## Loading the text
* We are using a short story named The Verdict for tokenization
* We are loading it in string variable raw_text

In [5]:
with open("the-verdict.txt", "r", encoding="utf-8") as f:
    raw_text = f.read()
print("Total number of character:", len(raw_text))
print(raw_text[:99])

Total number of character: 20479
I HAD always thought Jack Gisburn rather a cheap genius--though a good fellow enough--so it was no 


## Using re library
* Below snippet shows how to use re library to extract tokens from a paragraph/sentence.

In [6]:
import re
text = "Hello, world. Is this-- a test?"
result = re.split(r'([,.:;?_!"()\']|--|\s)', text)
result = [item.strip() for item in result if item.strip()]
print(result)

['Hello', ',', 'world', '.', 'Is', 'this', '--', 'a', 'test', '?']


## Tokenizing the verdict
* We will tokenize the above loaded raw_text here.

In [7]:
preprocessed = re.split(r'([,.:;?_!"()\']|--|\s)', raw_text)
preprocessed = [item.strip() for item in preprocessed if item.strip()]
print(len(preprocessed))
print(preprocessed[:30])

4690
['I', 'HAD', 'always', 'thought', 'Jack', 'Gisburn', 'rather', 'a', 'cheap', 'genius', '--', 'though', 'a', 'good', 'fellow', 'enough', '--', 'so', 'it', 'was', 'no', 'great', 'surprise', 'to', 'me', 'to', 'hear', 'that', ',', 'in']
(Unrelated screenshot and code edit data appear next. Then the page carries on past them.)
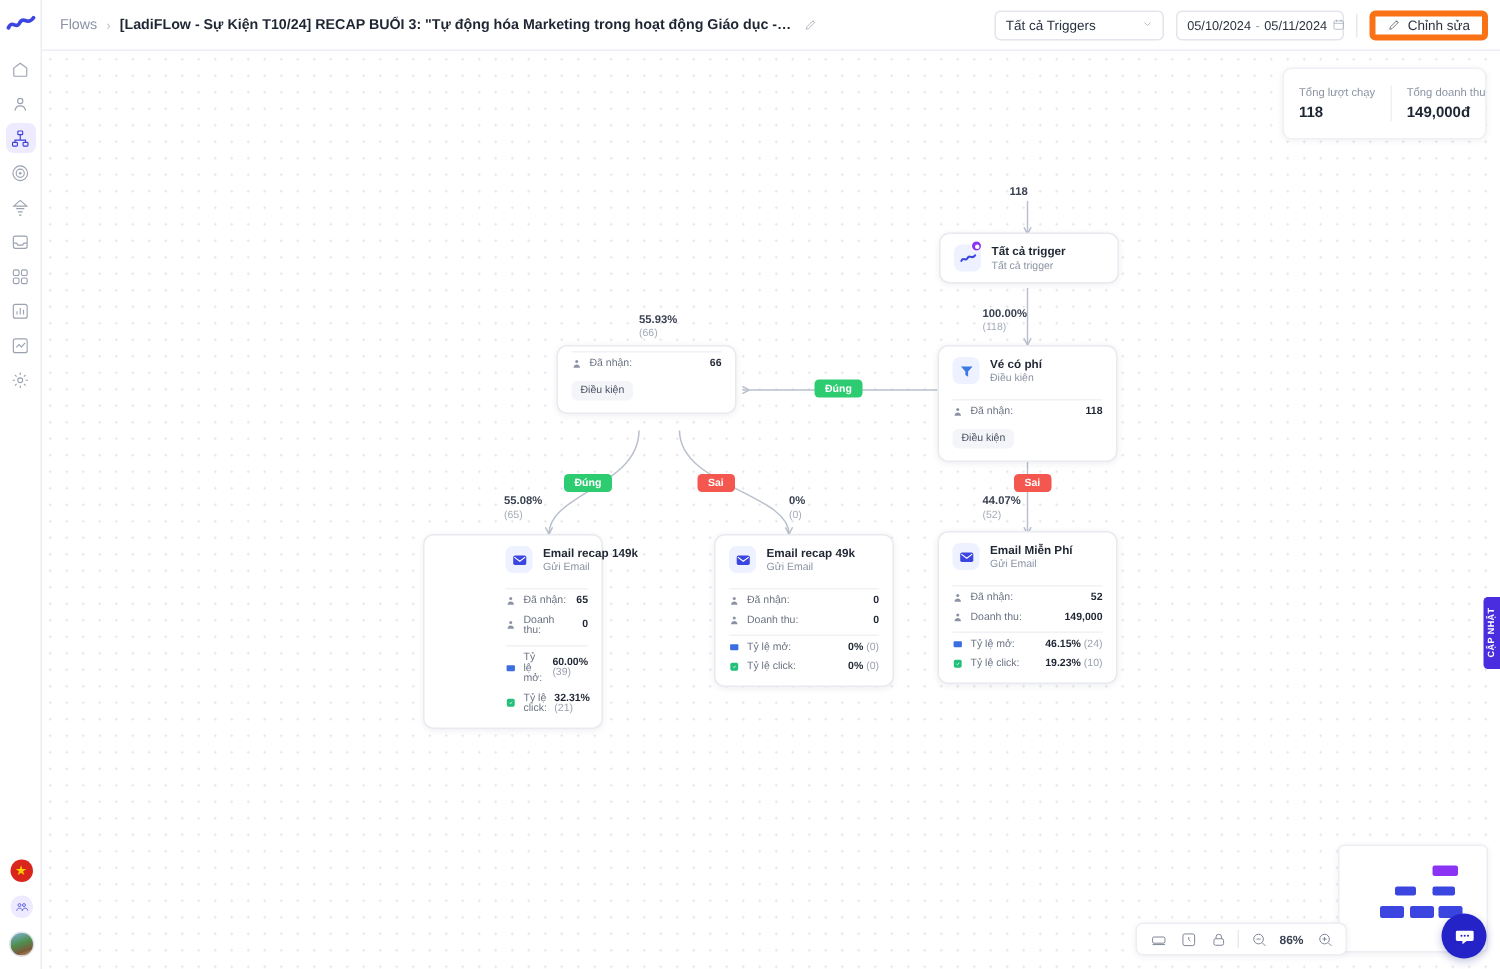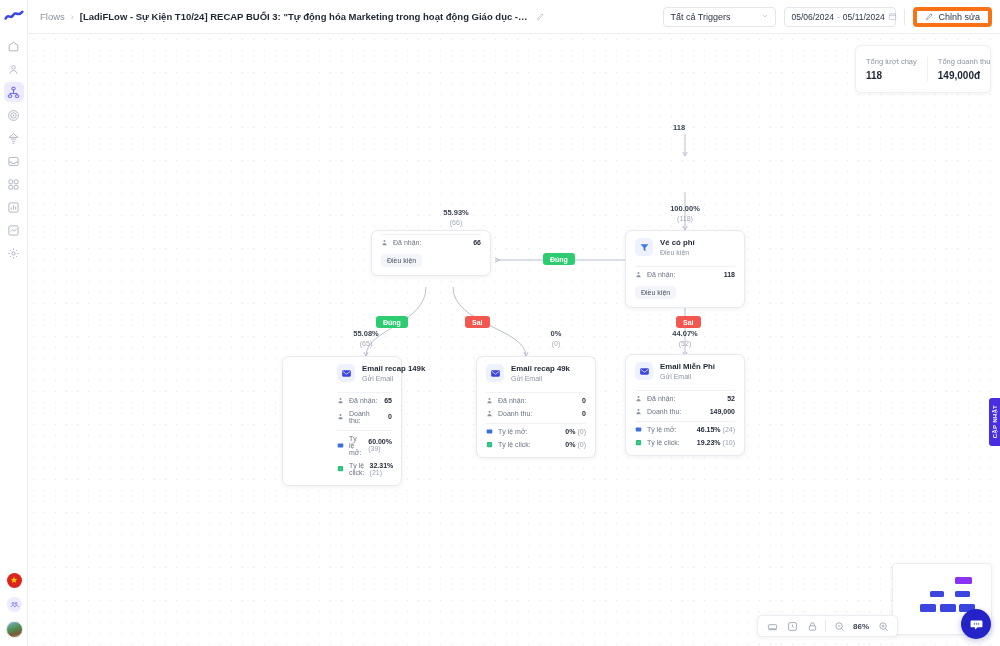--- a/index.html
+++ b/index.html
@@ -305,7 +305,7 @@
     </div>
 
     <div class="date-box">
-      <span>05/06/2024</span>
+      <span>05/10/2024</span>
       <span class="date-sep">-</span>
       <span>05/11/2024</span>
       <span class="cal-ic">

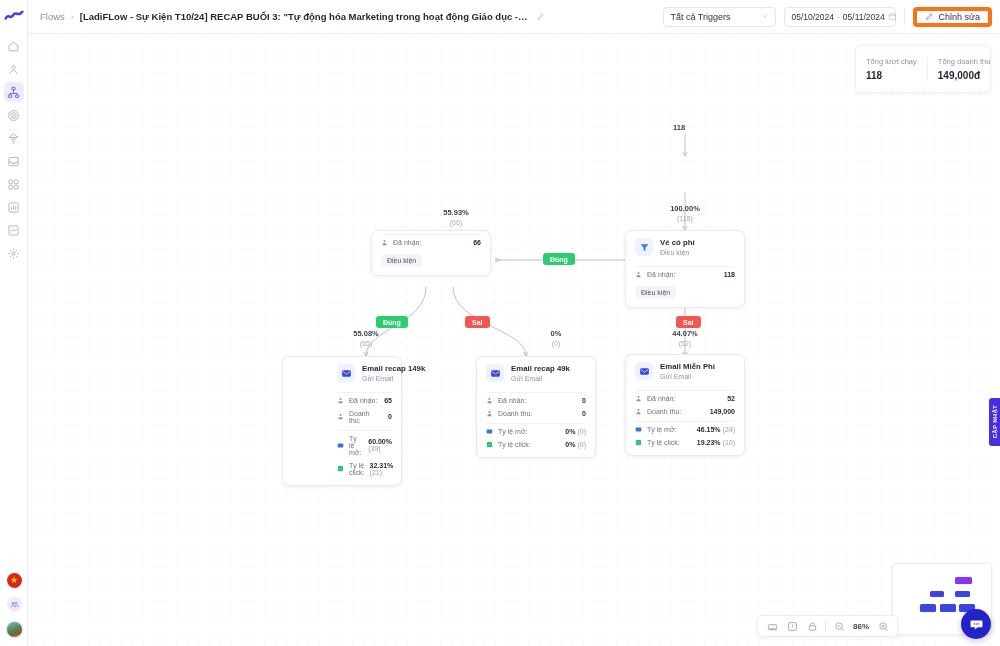--- a/index.html
+++ b/index.html
@@ -366,6 +366,22 @@
 
   <div class="edge-num" style="left:645px; top:89px;">118</div>
 
+  <div class="node" style="left:598px; top:121px; width:120px;">
+    <div class="node-head">
+      <div class="node-icon">
+        <svg viewBox="0 0 24 24">
+            <path d="M2 15c3-7 6 2 9-4s6 3 11-4" stroke="#3b46e0" stroke-width="3" fill="none" stroke-linecap="round"></path>
+          </svg>
+      </div>
+      <div class="badge-dot">
+          <i></i>
+        </div>
+      <div class="node-titles">
+        <div class="node-title">Tất cả trigger</div>
+        <div class="node-sub">Tất cả trigger</div>
+      </div>
+    </div>
+  </div>
 
   <div class="edge-label" style="left:627px; top:170px; width:60px;">
     <div class="edge-pct">100.00%</div>

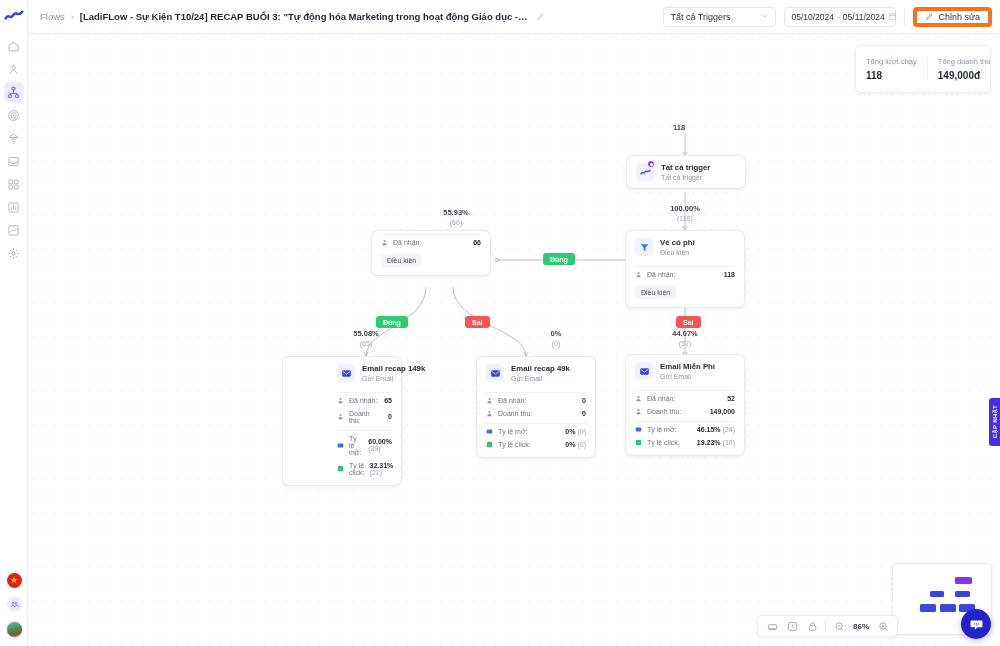--- a/index.html
+++ b/index.html
@@ -139,7 +139,7 @@
   .node-foot-pad { height: 6px; }
 
   
-  .edge-label { position: absolute; text-align: center; pointer-events: none; }
+  .edge-label { position: absolute; text-align: left; pointer-events: none; }
   .edge-pct { font-size: 7.5px; font-weight: bold; color: #3a4252; line-height: 1.3; }
   .edge-cnt { font-size: 7px; color: #a4abb8; line-height: 1.3; }
   .edge-num { position:absolute; font-size: 7.5px; font-weight: bold; color:#3a4252; }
## Converting the tokens to token IDs 
* We will convert the above tokens which are currently strings to integer representation.
* To map the previously generated tokens into token IDs, we have to build a vocabulary first
* We will create a list of all unique tokens and sort them alphabetically to determine the vocabulary size.


In [8]:
all_words = sorted(set(preprocessed))
vocab_size = len(all_words)
print(vocab_size)

1130


* After determining that the vocabulary size is 1,130 via this code, we create the vocabulary

In [9]:
vocab = {token:integer for integer,token in enumerate(all_words)}
for i, item in enumerate(vocab.items()):
    print(item)
    if i >= 50:
        break

('!', 0)
('"', 1)
("'", 2)
('(', 3)
(')', 4)
(',', 5)
('--', 6)
('.', 7)
(':', 8)
(';', 9)
('?', 10)
('A', 11)
('Ah', 12)
('Among', 13)
('And', 14)
('Are', 15)
('Arrt', 16)
('As', 17)
('At', 18)
('Be', 19)
('Begin', 20)
('Burlington', 21)
('But', 22)
('By', 23)
('Carlo', 24)
('Chicago', 25)
('Claude', 26)
('Come', 27)
('Croft', 28)
('Destroyed', 29)
('Devonshire', 30)
('Don', 31)
('Dubarry', 32)
('Emperors', 33)
('Florence', 34)
('For', 35)
('Gallery', 36)
('Gideon', 37)
('Gisburn', 38)
('Gisburns', 39)
('Grafton', 40)
('Greek', 41)
('Grindle', 42)
('Grindles', 43)
('HAD', 44)
('Had', 45)
('Hang', 46)
('Has', 47)
('He', 48)
('Her', 49)
('Hermia', 50)


* Our next goal is to apply this vocabulary to convert new text into token IDs
* For the same we use the already defined tokenizer Class.
* We will test that class first with some test cases.

In [10]:
from tokenizerClass import SimpleTokenizerV1
tokenizer = SimpleTokenizerV1(vocab)
text = """"It's the last he painted, you know," 
       Mrs. Gisburn said with pardonable pride."""
ids = tokenizer.encode(text)
print(ids)
print(tokenizer.decode(ids))

[1, 56, 2, 850, 988, 602, 533, 746, 5, 1126, 596, 5, 1, 67, 7, 38, 851, 1108, 754, 793, 7]
" It' s the last he painted, you know," Mrs. Gisburn said with pardonable pride.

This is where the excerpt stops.